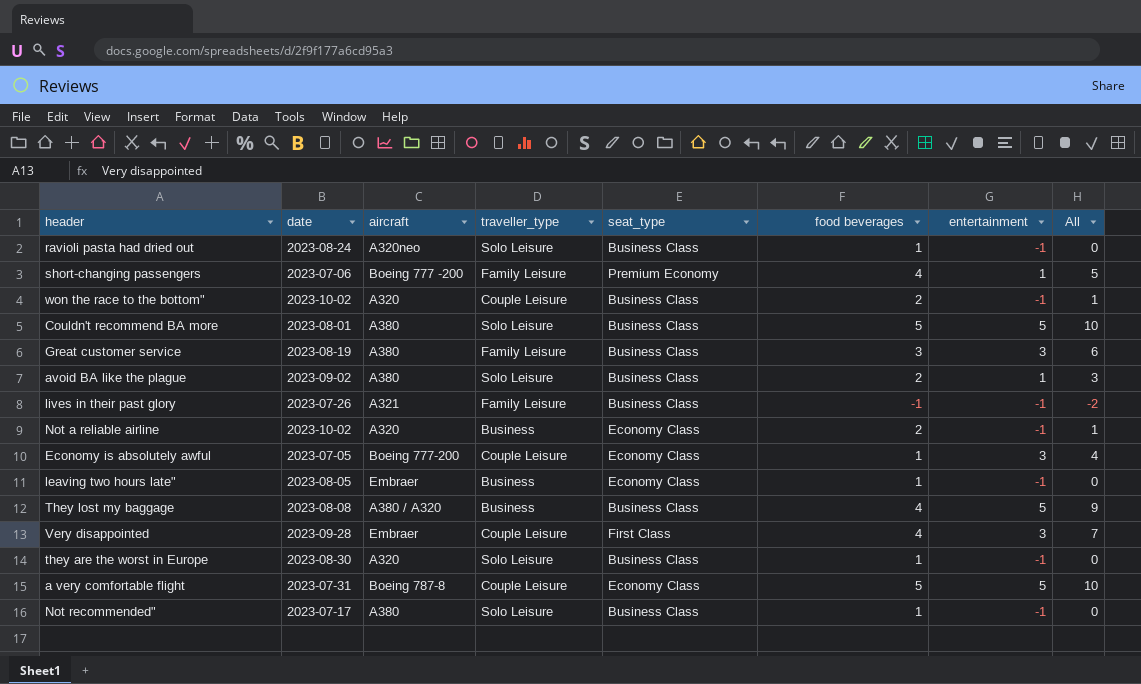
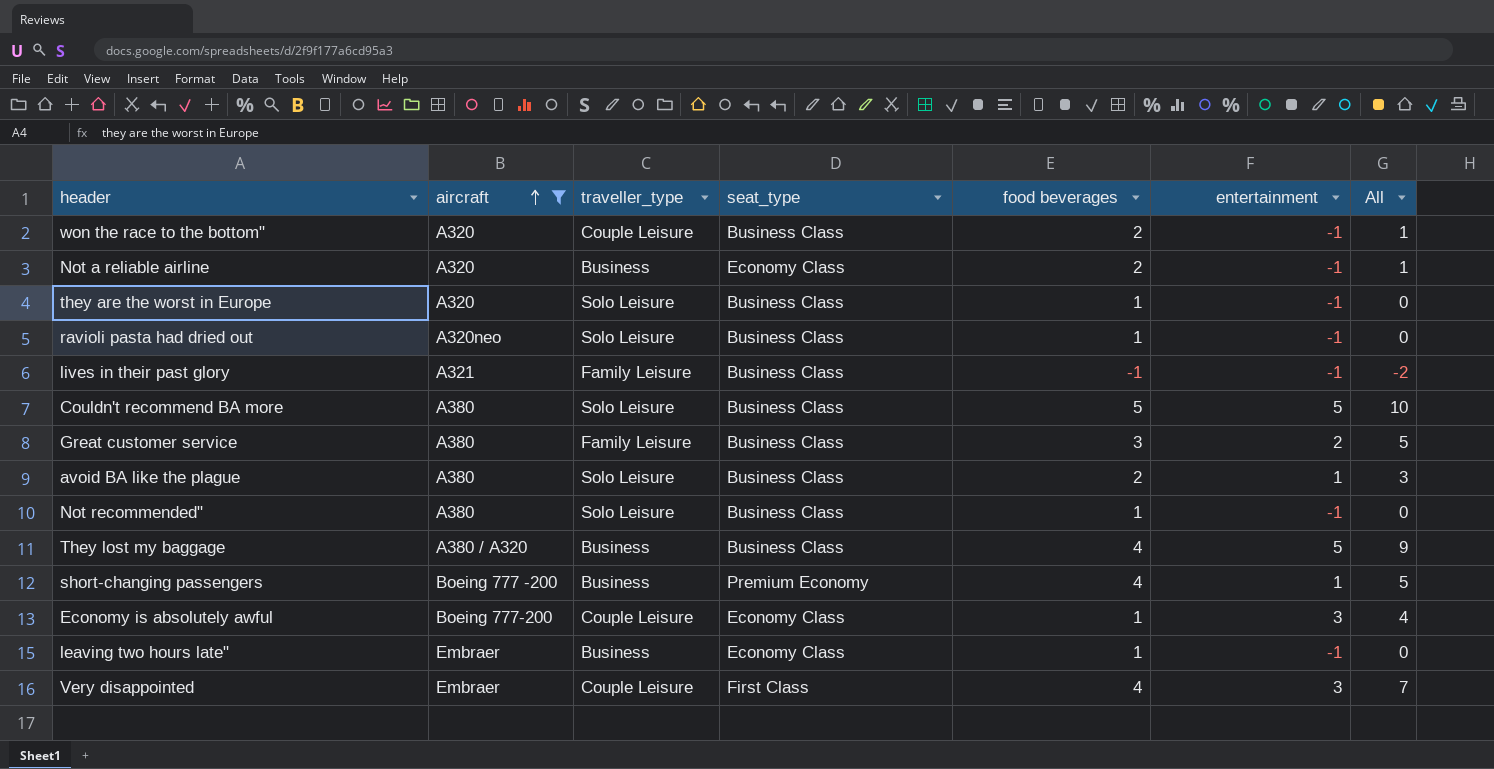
filter: none -> aircraft != Boeing 787-8
row order: none -> aircraft ascending
column date | position: 2 -> none
Great customer service | entertainment: 3 -> 2
Great customer service | All: 6 -> 5
short-changing passengers | traveller_type: Family Leisure -> Business

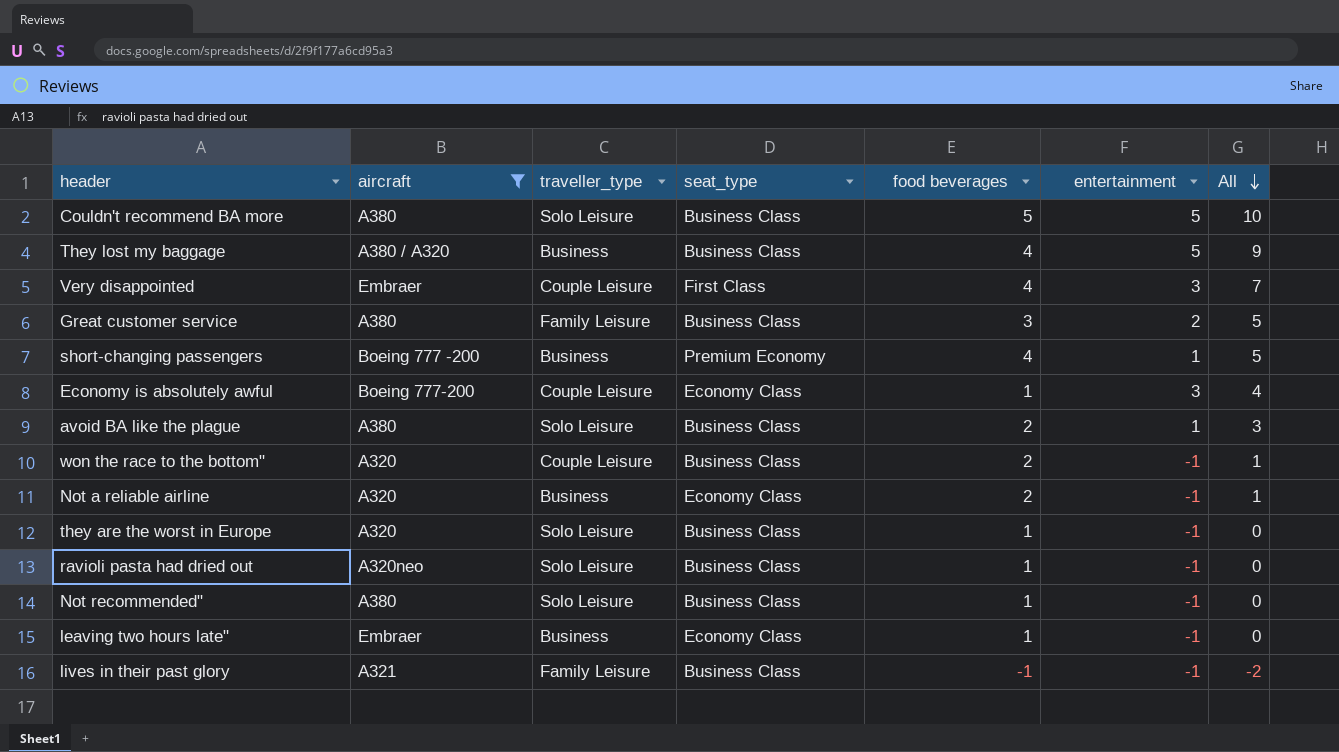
row order: aircraft ascending -> All descending

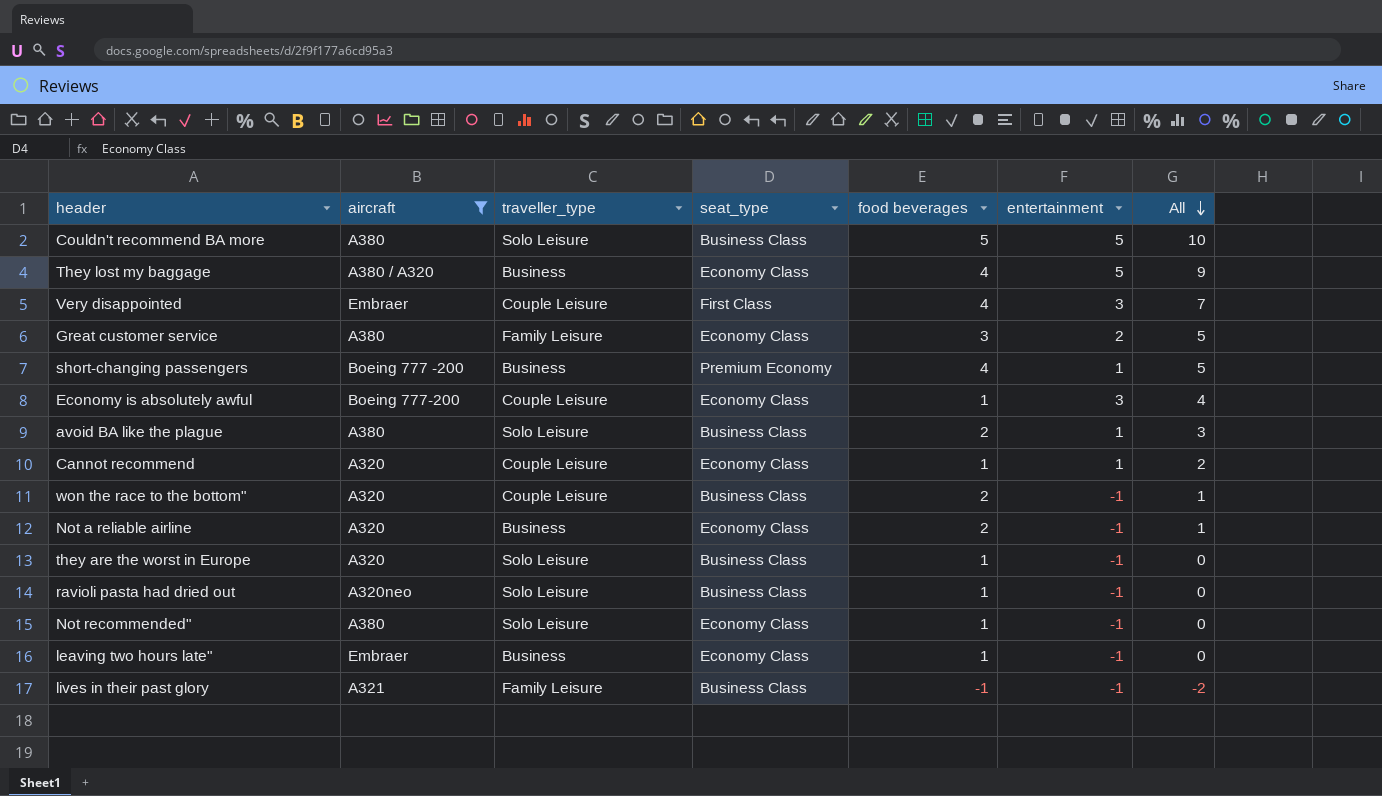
They lost my baggage | seat_type: Business Class -> Economy Class
Great customer service | seat_type: Business Class -> Economy Class
row Cannot recommend: none -> A320 | Couple Leisure | Economy Class | 1 | 1 | 2
Not recommended" | seat_type: Business Class -> Economy Class

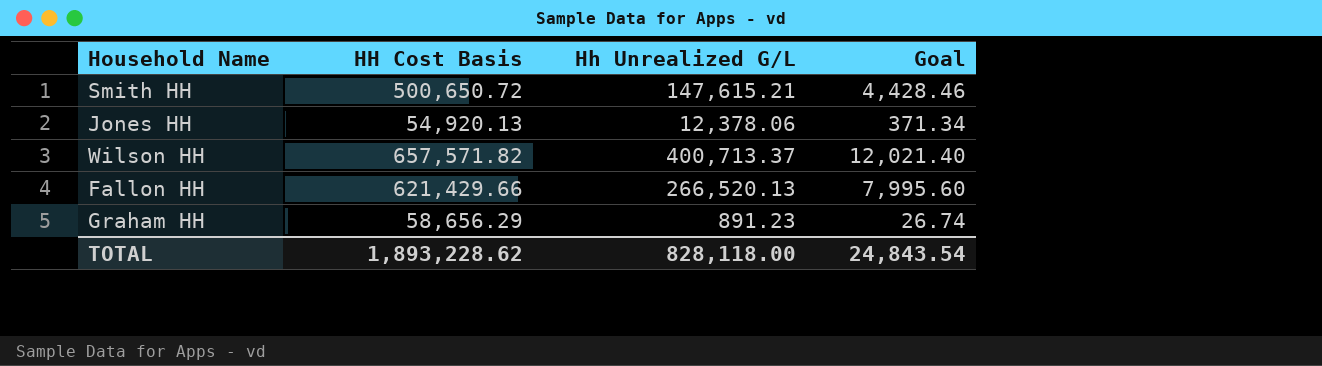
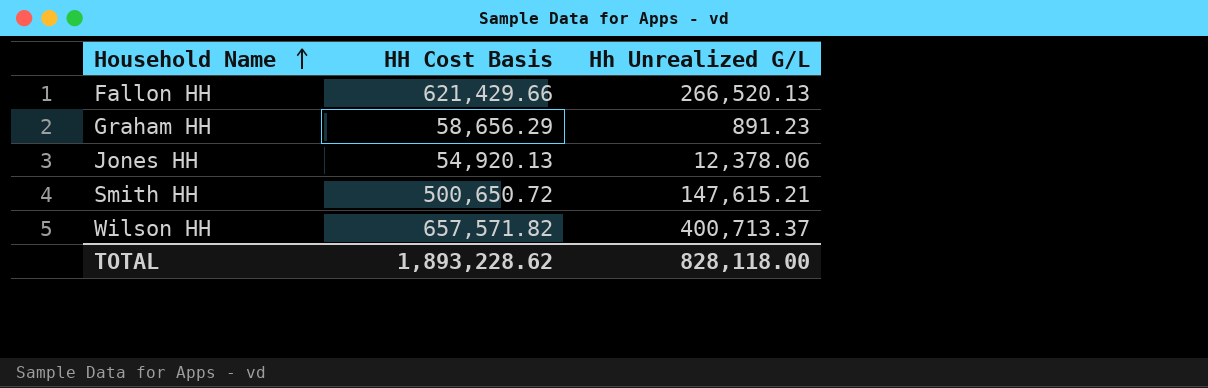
row order: none -> Household Name ascending
column Goal | formula: [Hh Unrealized G/L] * 0.03 -> none

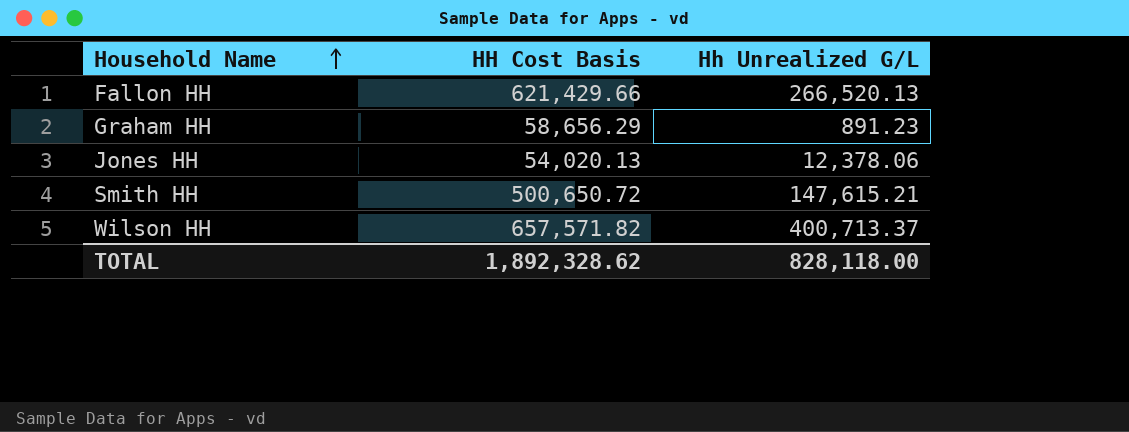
Jones HH | HH Cost Basis: 54,920.13 -> 54,020.13
TOTAL | HH Cost Basis: 1,893,228.62 -> 1,892,328.62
____________________
Reproduce the records above exactly, but only from the line containing "row order: none -> aircraft ascending" through the last line, both included, and without any pictures.

→ SOLUTION TO THIS EXERCISE:
row order: none -> aircraft ascending
column date | position: 2 -> none
Great customer service | entertainment: 3 -> 2
Great customer service | All: 6 -> 5
short-changing passengers | traveller_type: Family Leisure -> Business

row order: aircraft ascending -> All descending

They lost my baggage | seat_type: Business Class -> Economy Class
Great customer service | seat_type: Business Class -> Economy Class
row Cannot recommend: none -> A320 | Couple Leisure | Economy Class | 1 | 1 | 2
Not recommended" | seat_type: Business Class -> Economy Class

row order: none -> Household Name ascending
column Goal | formula: [Hh Unrealized G/L] * 0.03 -> none

Jones HH | HH Cost Basis: 54,920.13 -> 54,020.13
TOTAL | HH Cost Basis: 1,893,228.62 -> 1,892,328.62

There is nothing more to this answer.